__Task description__. Wherever an image appears in the records, exclude it, and reproduce everything else exactly.

__Records provided__.
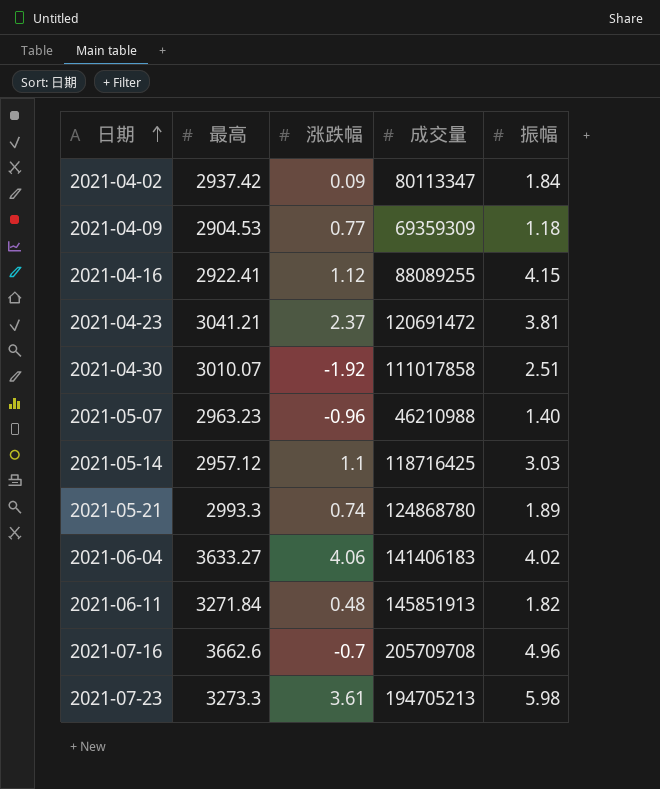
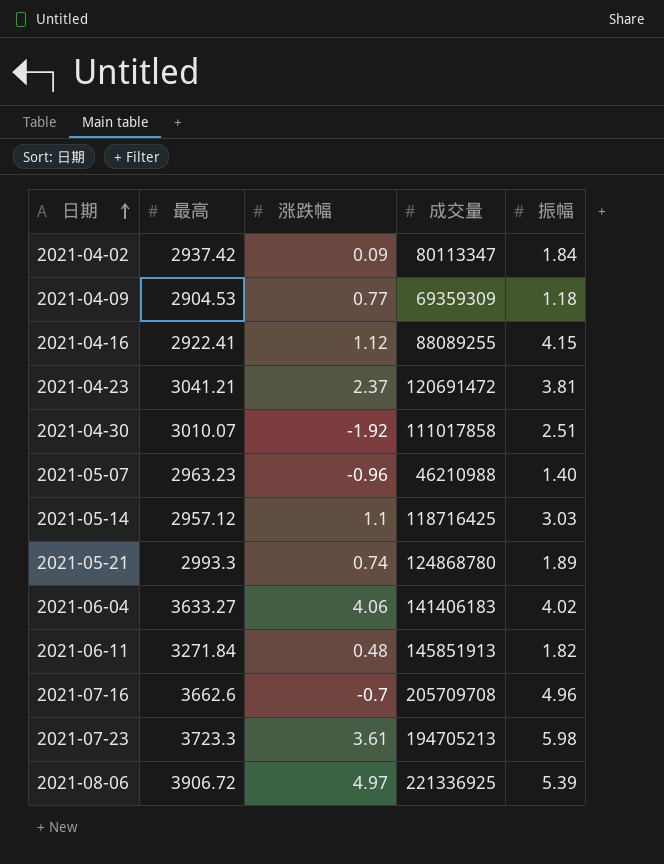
2021-07-23 | 最高: 3273.3 -> 3723.3
row 2021-08-06: none -> 3906.72 | 4.97 | 221336925 | 5.39

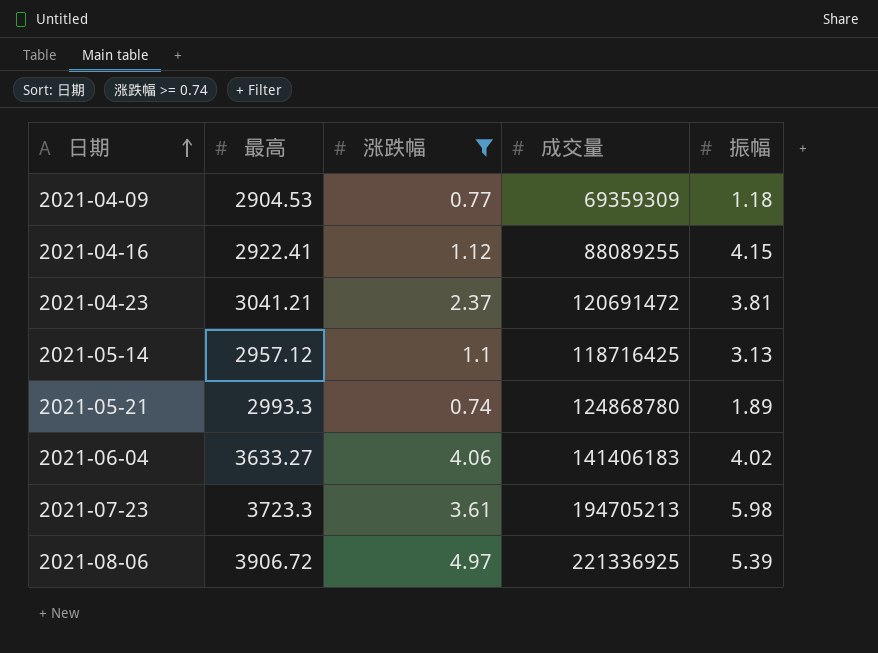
filter: none -> 涨跌幅 >= 0.74
2021-05-14 | 振幅: 3.03 -> 3.13

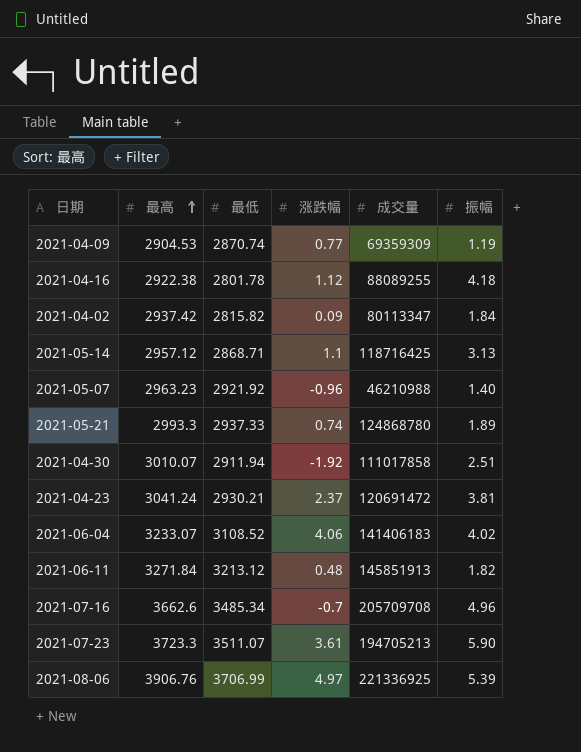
filter: 涨跌幅 >= 0.74 -> none
row order: 日期 ascending -> 最高 ascending
column 最低 | position: none -> 3
2021-04-09 | 振幅: 1.18 -> 1.19
2021-04-16 | 最高: 2922.41 -> 2922.38
2021-04-16 | 振幅: 4.15 -> 4.18
2021-04-23 | 最高: 3041.21 -> 3041.24
2021-06-04 | 最高: 3633.27 -> 3233.07
2021-07-23 | 振幅: 5.98 -> 5.90
2021-08-06 | 最高: 3906.72 -> 3906.76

__Your response__.
2021-07-23 | 最高: 3273.3 -> 3723.3
row 2021-08-06: none -> 3906.72 | 4.97 | 221336925 | 5.39

filter: none -> 涨跌幅 >= 0.74
2021-05-14 | 振幅: 3.03 -> 3.13

filter: 涨跌幅 >= 0.74 -> none
row order: 日期 ascending -> 最高 ascending
column 最低 | position: none -> 3
2021-04-09 | 振幅: 1.18 -> 1.19
2021-04-16 | 最高: 2922.41 -> 2922.38
2021-04-16 | 振幅: 4.15 -> 4.18
2021-04-23 | 最高: 3041.21 -> 3041.24
2021-06-04 | 最高: 3633.27 -> 3233.07
2021-07-23 | 振幅: 5.98 -> 5.90
2021-08-06 | 最高: 3906.72 -> 3906.76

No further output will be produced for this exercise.